[Start of Attachment]

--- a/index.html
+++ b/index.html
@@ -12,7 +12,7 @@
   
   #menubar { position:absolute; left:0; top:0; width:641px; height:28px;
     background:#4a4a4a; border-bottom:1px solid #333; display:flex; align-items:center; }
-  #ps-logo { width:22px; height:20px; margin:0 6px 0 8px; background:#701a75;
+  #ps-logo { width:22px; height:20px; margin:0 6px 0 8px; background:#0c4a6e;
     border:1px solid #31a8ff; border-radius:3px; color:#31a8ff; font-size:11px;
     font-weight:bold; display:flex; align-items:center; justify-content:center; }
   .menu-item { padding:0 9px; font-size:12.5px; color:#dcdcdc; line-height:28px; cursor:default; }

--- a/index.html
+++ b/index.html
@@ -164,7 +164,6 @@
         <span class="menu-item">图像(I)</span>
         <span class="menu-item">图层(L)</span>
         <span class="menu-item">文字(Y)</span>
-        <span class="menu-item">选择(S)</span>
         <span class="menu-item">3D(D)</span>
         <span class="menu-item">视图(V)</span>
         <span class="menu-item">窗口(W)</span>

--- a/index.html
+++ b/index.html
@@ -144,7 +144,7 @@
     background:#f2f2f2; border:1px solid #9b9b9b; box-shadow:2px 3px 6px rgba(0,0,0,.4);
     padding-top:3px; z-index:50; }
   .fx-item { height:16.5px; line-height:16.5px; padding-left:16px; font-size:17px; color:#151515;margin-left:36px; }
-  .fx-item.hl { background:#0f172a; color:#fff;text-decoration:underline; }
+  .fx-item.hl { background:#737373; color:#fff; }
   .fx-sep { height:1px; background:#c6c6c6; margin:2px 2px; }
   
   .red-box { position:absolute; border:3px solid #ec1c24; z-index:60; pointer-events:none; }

[End of Attachment]

_Try it:_ Check every line of the data, and copy the ones that contain "solid".

_Exercise output:_
     background:#4a4a4a; border-bottom:1px solid #333; display:flex; align-items:center; }
     border:1px solid #31a8ff; border-radius:3px; color:#31a8ff; font-size:11px;
     background:#f2f2f2; border:1px solid #9b9b9b; box-shadow:2px 3px 6px rgba(0,0,0,.4);
   .red-box { position:absolute; border:3px solid #ec1c24; z-index:60; pointer-events:none; }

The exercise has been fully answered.